WORK TO COMPLETE
A faithful transcript of every entry is required; pictures do not belong in it.

DATA TO PROCESS
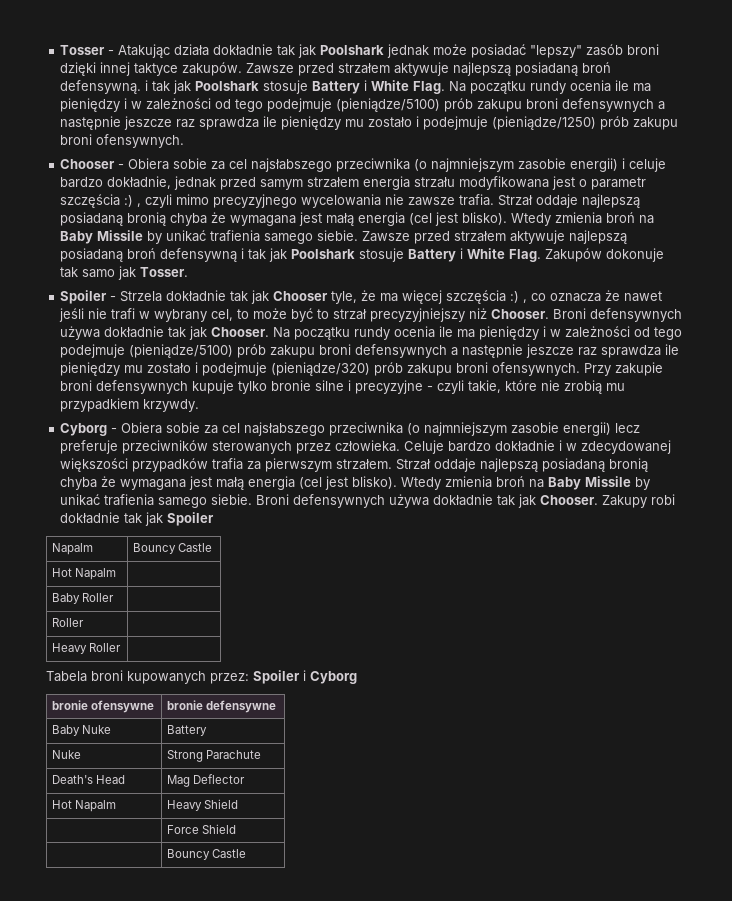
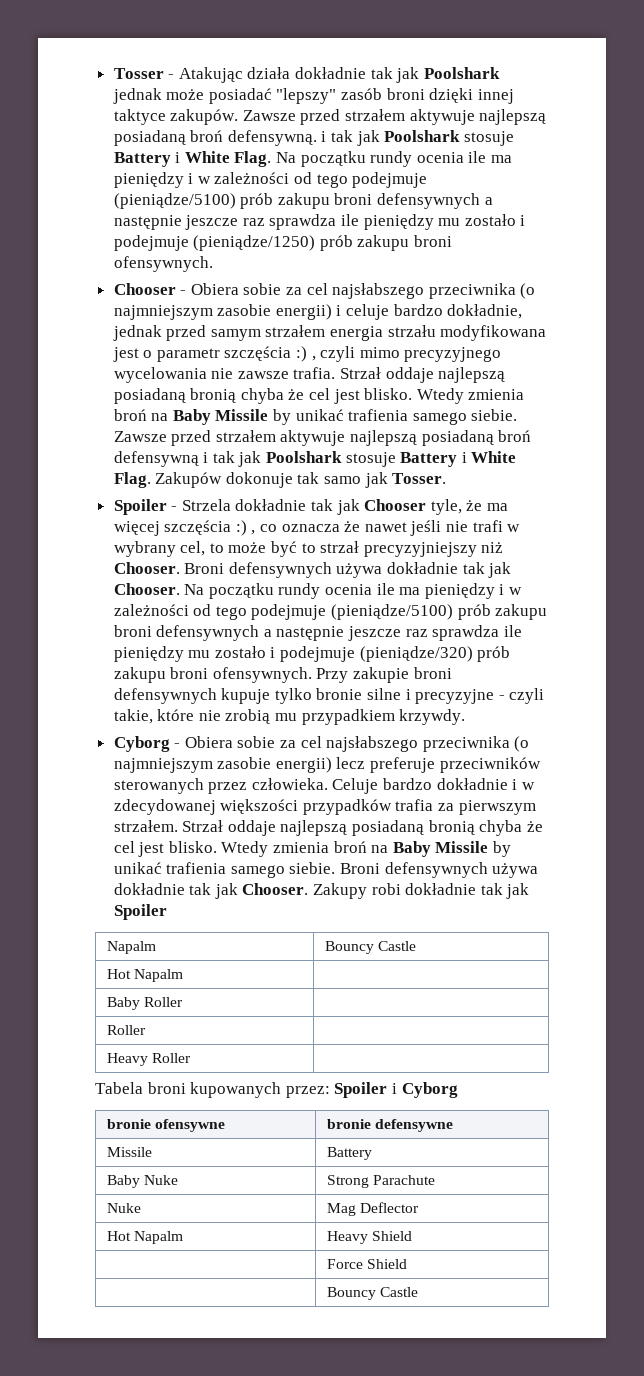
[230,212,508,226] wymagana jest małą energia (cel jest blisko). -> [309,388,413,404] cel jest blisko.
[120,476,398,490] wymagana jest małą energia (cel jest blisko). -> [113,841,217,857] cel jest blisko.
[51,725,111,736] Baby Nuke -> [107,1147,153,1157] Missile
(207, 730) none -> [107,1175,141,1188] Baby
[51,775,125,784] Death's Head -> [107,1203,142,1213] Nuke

RESPONSE TO THE TASK
[230,212,508,226] wymagana jest małą energia (cel jest blisko). -> [309,388,413,404] cel jest blisko.
[120,476,398,490] wymagana jest małą energia (cel jest blisko). -> [113,841,217,857] cel jest blisko.
[51,725,111,736] Baby Nuke -> [107,1147,153,1157] Missile
(207, 730) none -> [107,1175,141,1188] Baby
[51,775,125,784] Death's Head -> [107,1203,142,1213] Nuke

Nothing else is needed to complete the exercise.